A Crime That Long Wasn’t: Intentional Dumping of Waste Offshore

In public policy and popular imagination, the sea has long been treated as a bottomless trash can.

By Ian Urbina

The vastness of the oceans and the impression (as the old and erroneous saying goes) that “dilution is the solution to pollution” has for centuries given humans the license to dump virtually anything offshore. Oil, sewage, corpses, weapons, chemicals, garbage, and even at-sea superstructures like oil platforms disappear into the oceans, as if swallowed up by a black hole, never to be seen again. The real crime of this history is that most of this behavior was not (until recently) even seen as a crime.
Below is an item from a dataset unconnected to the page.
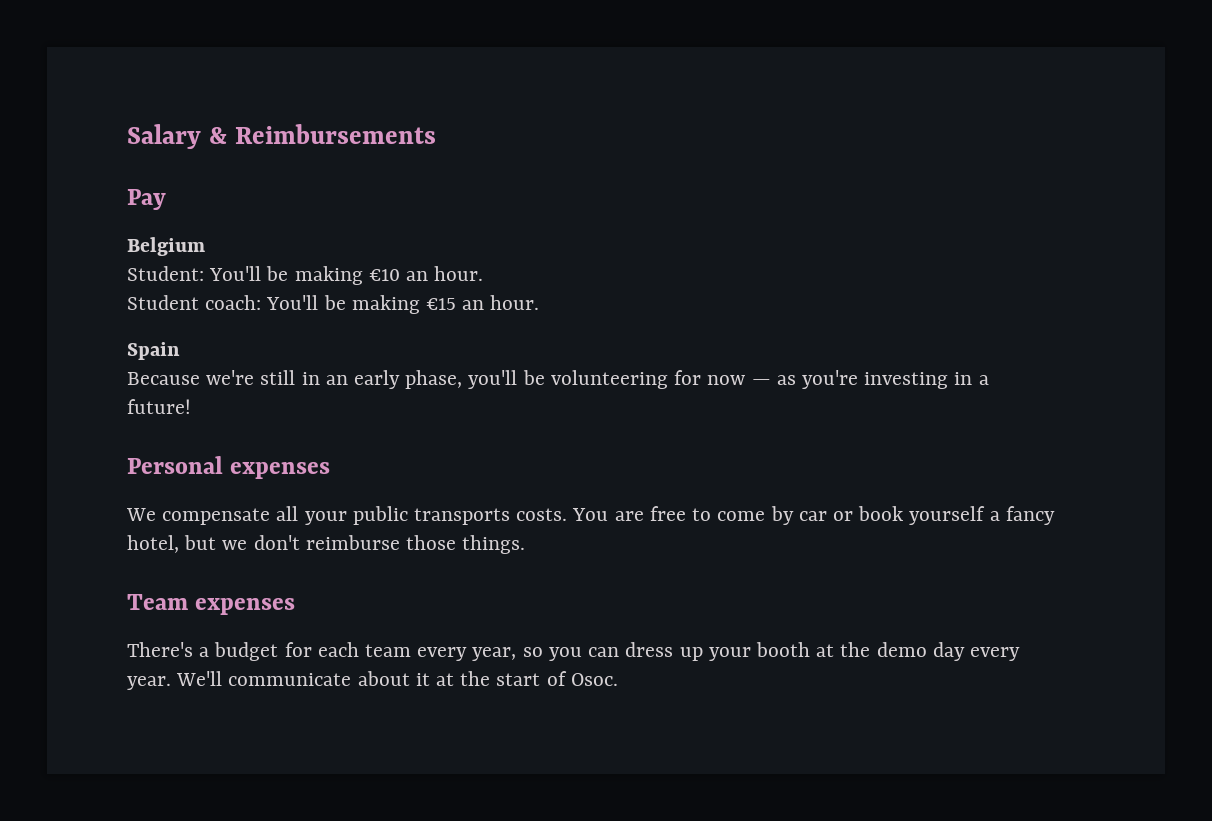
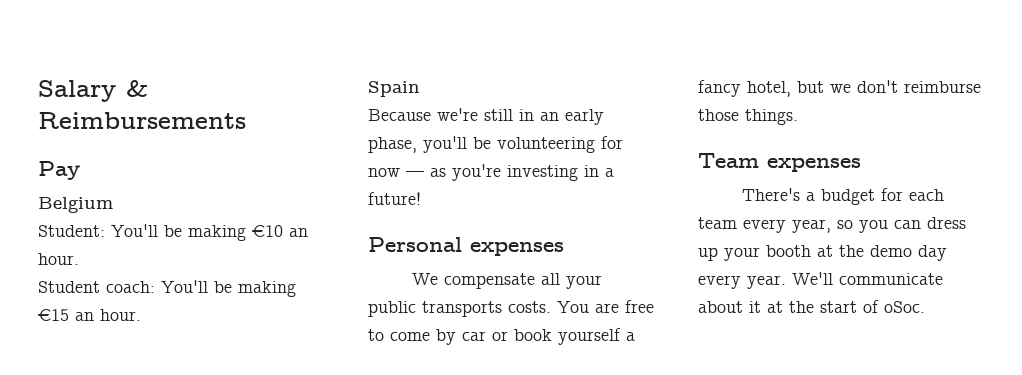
- We'll communicate about it at the start of Osoc.
+ We'll communicate about it at the start of oSoc.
Today we release the sixth episode of The Outlaw Ocean Podcast, which highlights the vexing and woefully under-discussed problem of the intentional dumping of waste at sea. It makes the point that oil spills get a lot of media attention, but ships purposely dump more oil and sludge into the oceans, on average, every three years than the amount spilled in the BP and Exxon Valdez accidents combined. This travesty is made possible by corrupt ship captains and engineers who use a so-called “Magic Pipe” that dumps oil discreetly under the water line rather than dispose of it on land as is legally required.

To understand the phenomenon, I talk to Richard Udell, a federal prosecutor who specializes in environmental crimes. He tells the story of Carnival’s Caribbean Princess cruise ship, which used such a pipe and was caught, convicted and hit with the biggest fine in history.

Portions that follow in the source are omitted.